Resilience & Production Patterns¶
The Reality Check
Your MCP server works great on your laptop. Now make it bulletproof for production. This guide covers graceful degradation, retry logic, timeout handling, structured logging, and observability patterns that keep systems running at 3am.
Why Resilience Matters¶
Production MCP servers face challenges dev environments don't:
- External APIs fail - Third-party services go down
- Networks are unreliable - Packets get lost, connections timeout
- Resources are limited - Memory, CPU, rate limits
- Traffic spikes - Sudden load from many agents
- Partial failures - Some tools work, others don't
Resilient servers:
- Retry transient failures automatically
- Degrade gracefully when dependencies fail
- Log enough to debug issues quickly
- Expose metrics for monitoring
- Fail fast on unrecoverable errors
Retry Logic with Exponential Backoff¶
Basic retry decorator¶
# src/my_server/resilience.py
import asyncio
import logging
from functools import wraps
from typing import TypeVar, Callable
logger = logging.getLogger(__name__)
T = TypeVar('T')
def retry_with_backoff(
max_retries: int = 3,
initial_delay: float = 1.0,
max_delay: float = 60.0,
exponential_base: float = 2.0,
exceptions: tuple = (Exception,)
):
"""
Retry a function with exponential backoff.
Args:
max_retries: Maximum number of retry attempts
initial_delay: Initial delay in seconds
max_delay: Maximum delay between retries
exponential_base: Multiplier for delay (2.0 = double each time)
exceptions: Tuple of exceptions to catch and retry
"""
def decorator(func: Callable[..., T]) -> Callable[..., T]:
@wraps(func)
async def wrapper(*args, **kwargs) -> T:
delay = initial_delay
for attempt in range(max_retries + 1):
try:
return await func(*args, **kwargs)
except exceptions as e:
if attempt == max_retries:
logger.error(
f"{func.__name__} failed after {max_retries} retries",
extra={
"function": func.__name__,
"attempts": attempt + 1,
"error": str(e)
}
)
raise
logger.warning(
f"{func.__name__} failed (attempt {attempt + 1}/{max_retries}), "

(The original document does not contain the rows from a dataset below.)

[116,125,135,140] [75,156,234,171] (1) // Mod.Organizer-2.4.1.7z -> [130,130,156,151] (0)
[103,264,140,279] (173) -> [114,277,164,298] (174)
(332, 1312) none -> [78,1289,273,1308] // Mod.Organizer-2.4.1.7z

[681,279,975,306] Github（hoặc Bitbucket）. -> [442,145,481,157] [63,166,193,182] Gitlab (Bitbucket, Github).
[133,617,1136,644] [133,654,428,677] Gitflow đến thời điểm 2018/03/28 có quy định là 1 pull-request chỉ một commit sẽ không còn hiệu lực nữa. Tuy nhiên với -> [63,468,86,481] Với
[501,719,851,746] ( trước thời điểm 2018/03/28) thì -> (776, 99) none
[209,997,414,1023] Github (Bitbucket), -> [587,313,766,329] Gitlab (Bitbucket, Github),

f"retrying in {delay:.1f}s",
extra={
"function": func.__name__,
"attempt": attempt + 1,
"delay": delay,
"error": str(e)
}
)
await asyncio.sleep(delay)
delay = min(delay * exponential_base, max_delay)
return wrapper
return decorator
Usage in MCP tools¶
# src/my_server/tools/api.py
from fastmcp import FastMCP
import httpx
from ..resilience import retry_with_backoff
mcp = FastMCP("resilient-server")
@mcp.tool(description="Fetch data from external API with retry")
@retry_with_backoff(
max_retries=3,
exceptions=(httpx.HTTPError, httpx.TimeoutException)
)
async def fetch_data(url: str) -> dict:
"""Fetch data with automatic retry on failure."""
async with httpx.AsyncClient() as client:
response = await client.get(url, timeout=10.0)
response.raise_for_status()
return response.json()
Test retry behavior¶
# tests/test_retry.py
import pytest
from unittest.mock import AsyncMock, patch
import httpx
from my_server.tools.api import fetch_data
@pytest.mark.asyncio
async def test_retry_succeeds_on_second_attempt():
"""Test that retry succeeds after one failure."""
mock_client = AsyncMock()
# Fail once, then succeed
mock_client.get.side_effect = [
httpx.TimeoutException("Timeout"),
AsyncMock(status_code=200, json=lambda: {"data": "success"})
]
with patch("httpx.AsyncClient") as mock:
mock.return_value.__aenter__.return_value = mock_client
result = await fetch_data("https://api.example.com/data")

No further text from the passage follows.